Shared savings payment strategies offer providers a percentage of net savings with respect to projected costs as incentives to reduce health care spending for a defined patient population [22]. Shared savings agreements reward providers for using lowest-cost services to achieve desired outcomes. Moreover, through decreasing service utilization, these programs decrease revenues from direct patient payments to providers, for which providers must compensate through cost savings. This payment arrangement requires population health analytics, so that incentives across different care pathways can be adjusted based on patient outcomes.

Gainsharing arrangements involve direct payments to individual health employees based on cost reductions through their efforts and improved performance for specific sets of services [23]. Gainsharing can exist between a purchaser and individual physicians or between hospitals and physicians. The arrangement aims to promote savings as a result of quality improvements and increases in efficiency, rather than by decreases in utilization of high-cost services or increases in patients or productivity. This strategy is typically applied to specialties with high cost, high volume expenses, such as cardiovascular surgery, orthopaedic surgery, neurology, and oncology.

Aligned cost sharing

Cost sharing, whereby a patient pays for a part of health care costs that is not covered by health insurance or other schemes, is a critical demand-side mechanism. It includes deductibles, coinsurance, or co-payments associated with health insurance plans. Studies have identified positive and negative consequences of the implementation of cost sharing mechanisms for health financing. Out-of-pocket payment for health care may limit unnecessary use of health services, but may also impose barriers to seek care among the sick [13]. The incentives of cost sharing mechanisms operate within the context of the other incentives set through PPMs that providers face. The interplay of cost sharing and provider payment incentives compel the consideration of cost sharing mechanisms as components of MPPS and should be considered carefully for optimal design.

Search strategy and literature review

A structured literature search was conducted in PubMed and databases of international agencies, including the World Health Organisation, the World Bank, and Organisation for Economic Cooperation and Development.
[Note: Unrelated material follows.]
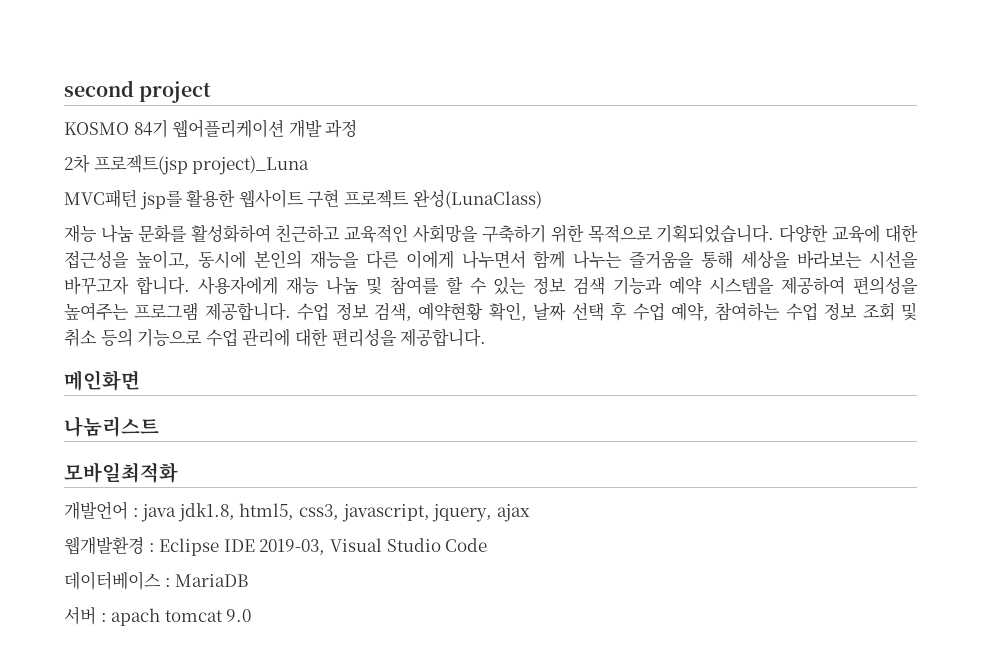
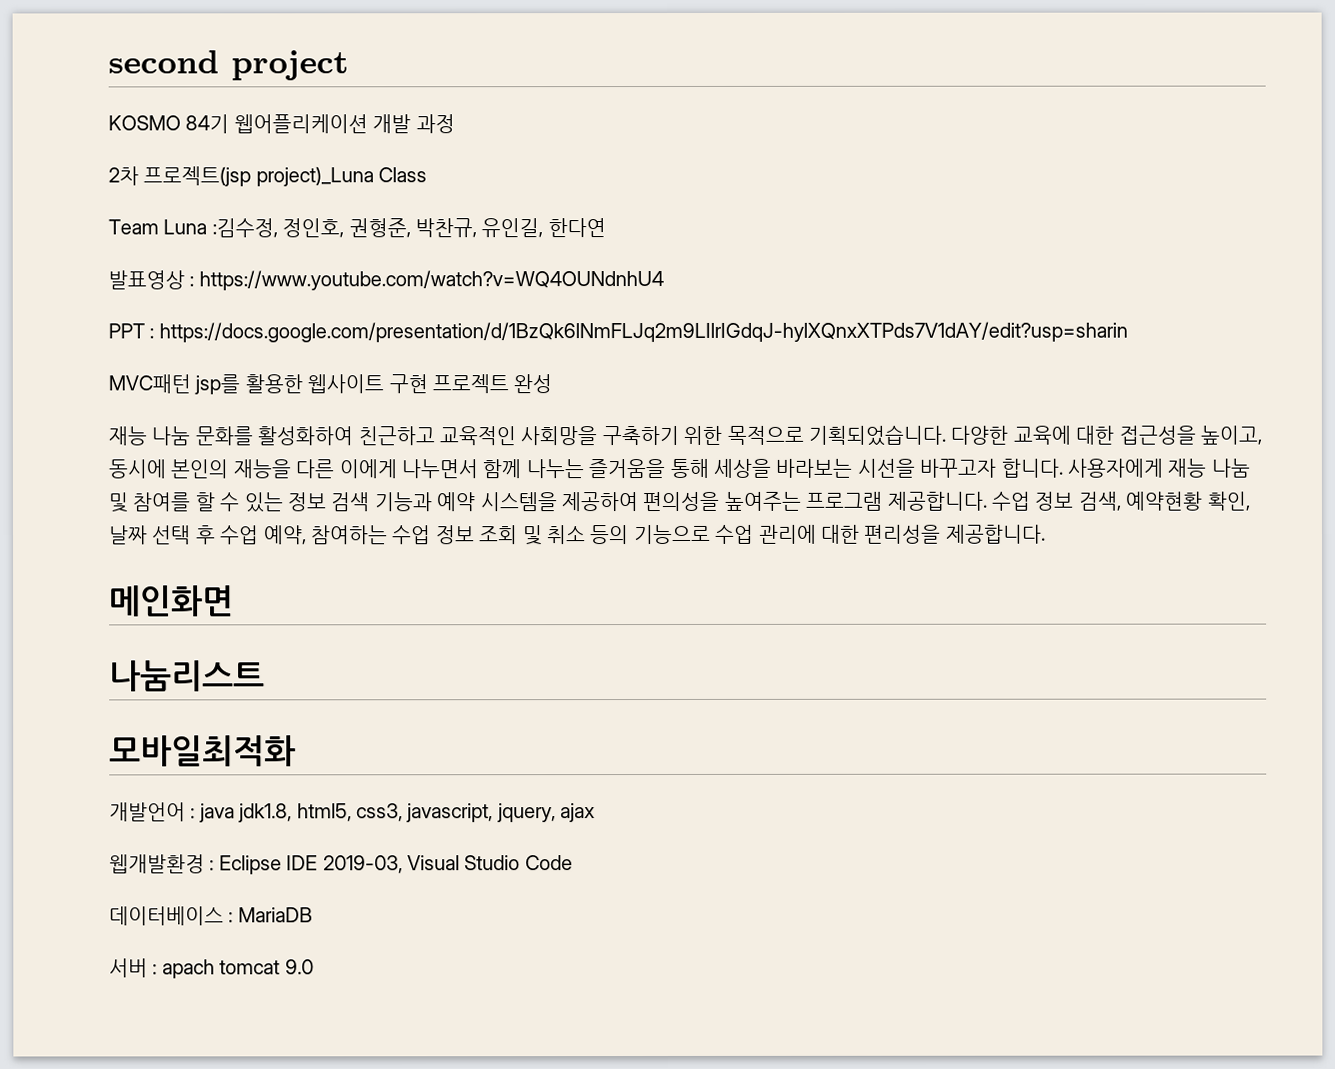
(310, 165) none -> [378,167,428,183] [108,218,606,238] [108,270,664,291] [108,321,1128,343] Class // Team Luna :김수정, 정인호, 권형준, 박찬규, 유인길, 한다연 // 발표영상 : https://www.youtube.com/watch?v=WQ4OUNdnhU4 // PPT : https://docs.google.com/presentation/d/1BzQk6lNmFLJq2m9LIlrIGdqJ-hylXQnxXTPds7V1dAY/edit?usp=sharin
[412,190,542,209] 완성(LunaClass) -> [513,374,553,394] 완성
Search terms related to mixed provider payment (e.g. strategic purchasing, active purchasing, blended payment, bundled payment, value-based purchasing), cost sharing, benefit design (e.g. benefit package design, referral rules), integrated care delivery and/or management, chronic disease management with financial incentives, demand-supply alignment, and cost shifting with multiple payers (see Table 2 for a full list of search terms).

Table 2 Search terms by category

Articles primarily focused on multiple provider payment schemes and/or strategic purchasing were eligible for inclusion in this review. Titles and abstracts were screened according to these eligibility criteria. Based on this process, full-texts were obtained for further screening and data extraction. Articles focusing on effects of MPPS, strategic purchasing, and/or aligned cost sharing mechanisms on the objectives of (i) managing health expenditure growth, (ii) efficiency, and (iii) equity in access to care were included.

Given the focus on alignment of payment methods across multiple providers or services or interactions with the health system, the search placed particular emphasis on chronic and/or integrated or coordinated care. Articles that discussed individual PPMs only were not included. Only articles available in English were included. Commentaries, editorials, and opinion pieces that did not report on empirical evidence or experiences were also excluded. The final search was completed in December 2017. A PRISMA flow diagram is provided in the Additional file 2.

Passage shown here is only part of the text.